__ASSIGNMENT__
Check the entries below and say how many lines include the word "Fixed". No other text is wanted.

--- DATA RECORDS ---

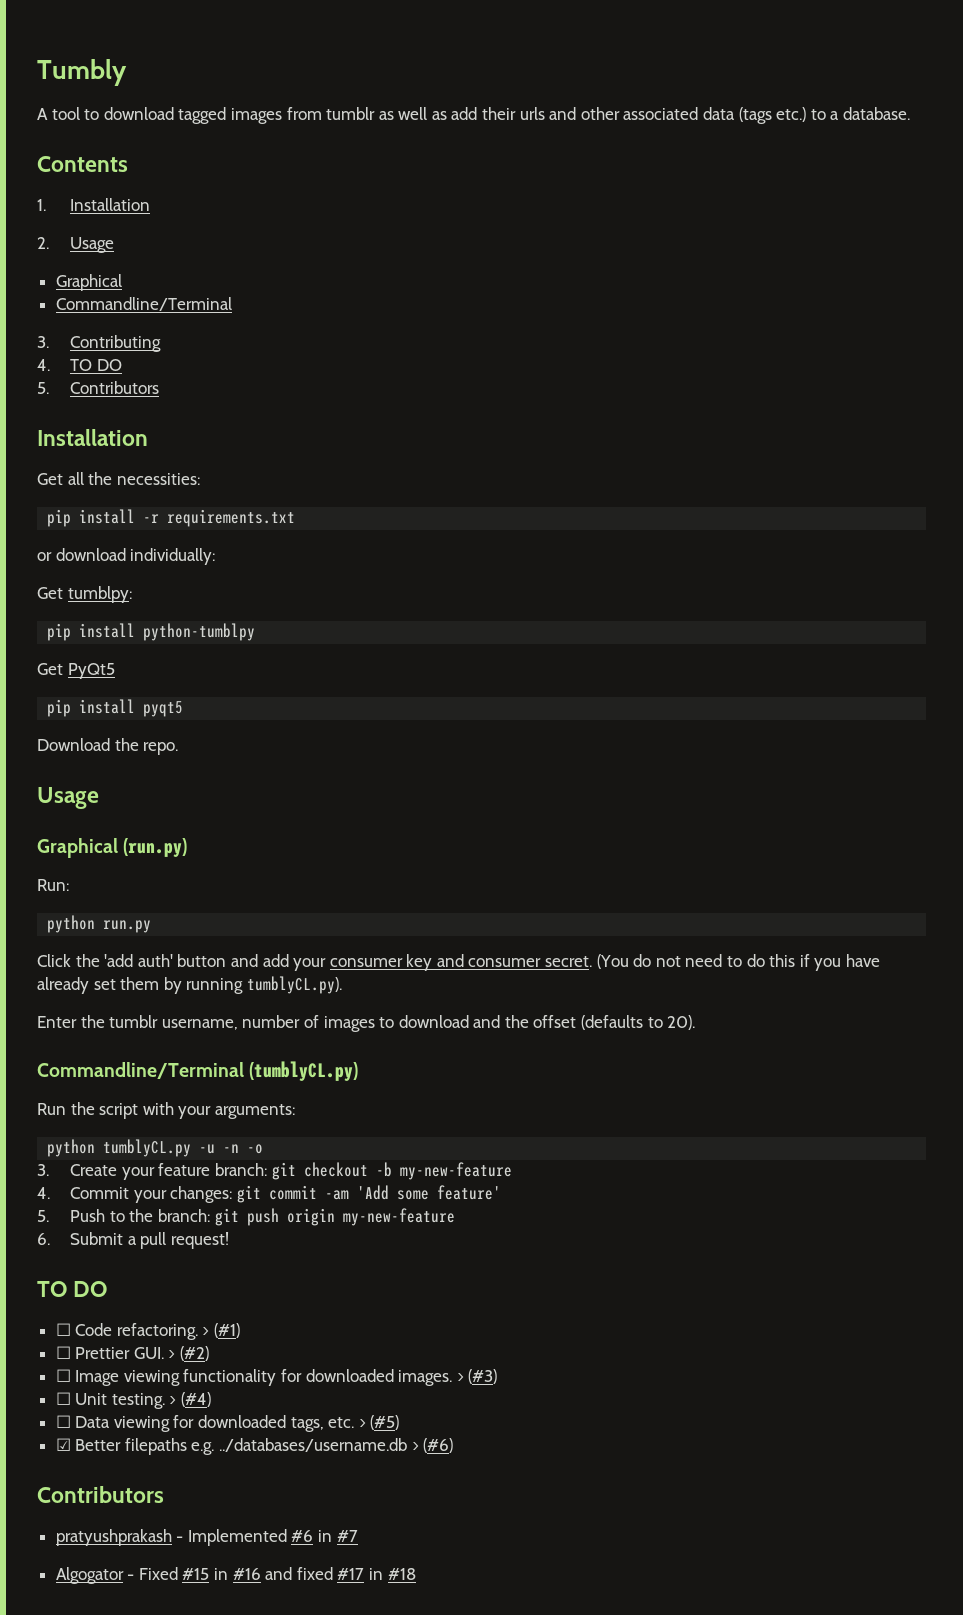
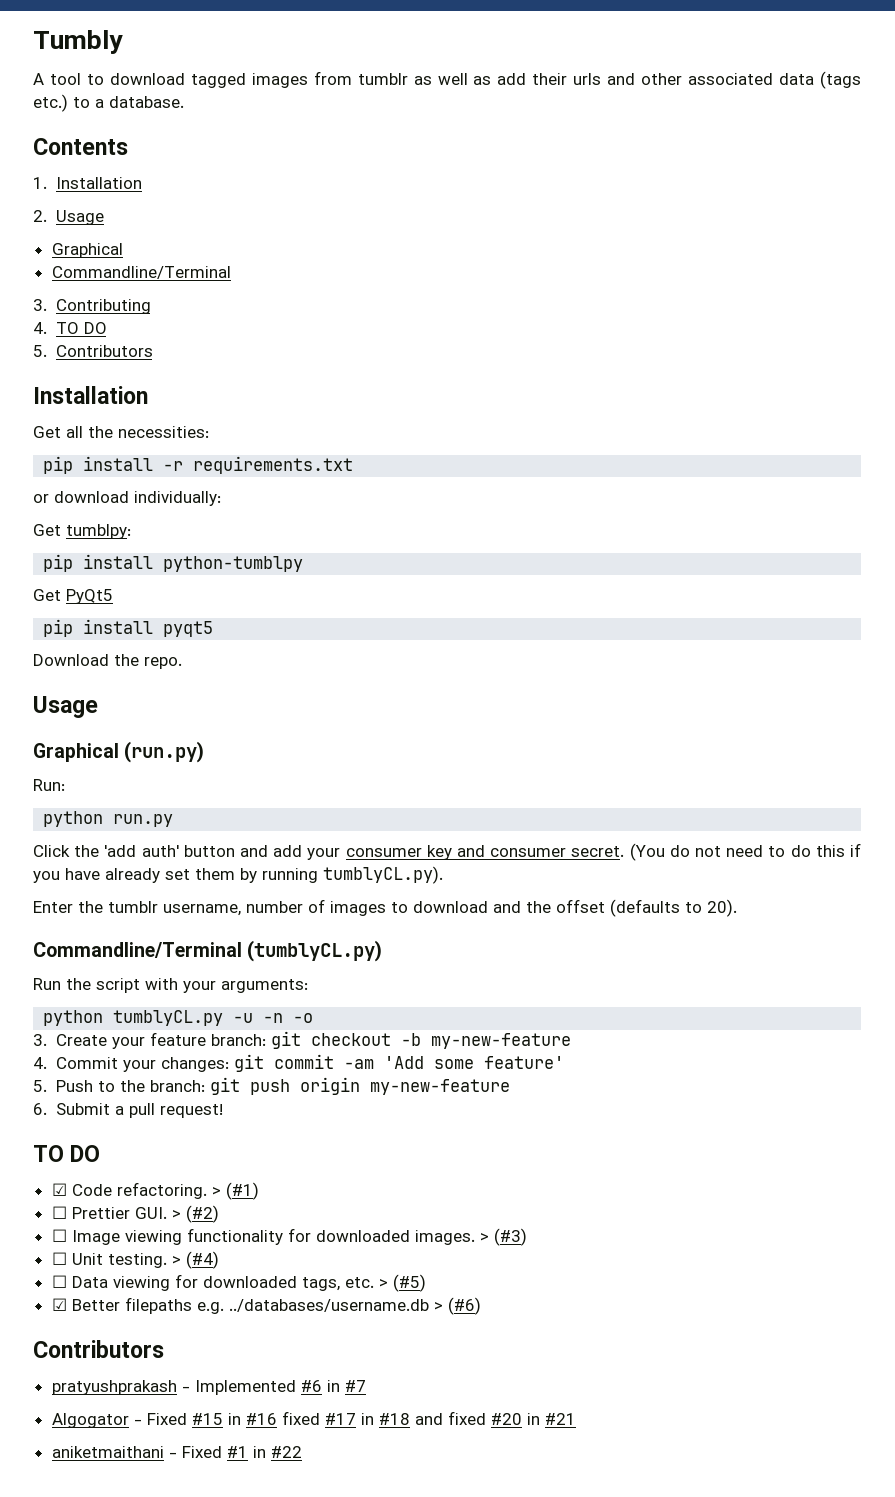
[55,1323,71,1336] ☐ -> [51,1183,67,1196] ☑
[265,1567,293,1580] and -> (277, 1419) none
(416, 1574) none -> [414,1411,576,1425] [51,1446,302,1458] and fixed #20 in #21 // aniketmaithani - Fixed #1 in #22

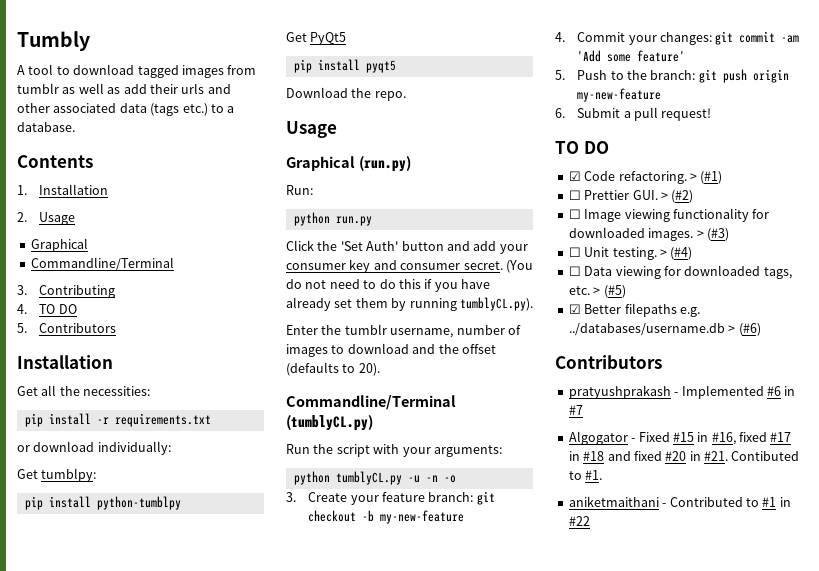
[104,845,179,857] 'add auth' -> [340,241,399,251] 'Set Auth'
[245,1413,277,1425] #16 -> [711,432,736,445] #16,
[544,1413,576,1425] #21 -> [704,451,800,461] [568,470,603,480] #21. Contibuted to #1.
[181,1446,222,1458] Fixed -> [669,497,759,507] Contributed to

---

__RESPONSE__
2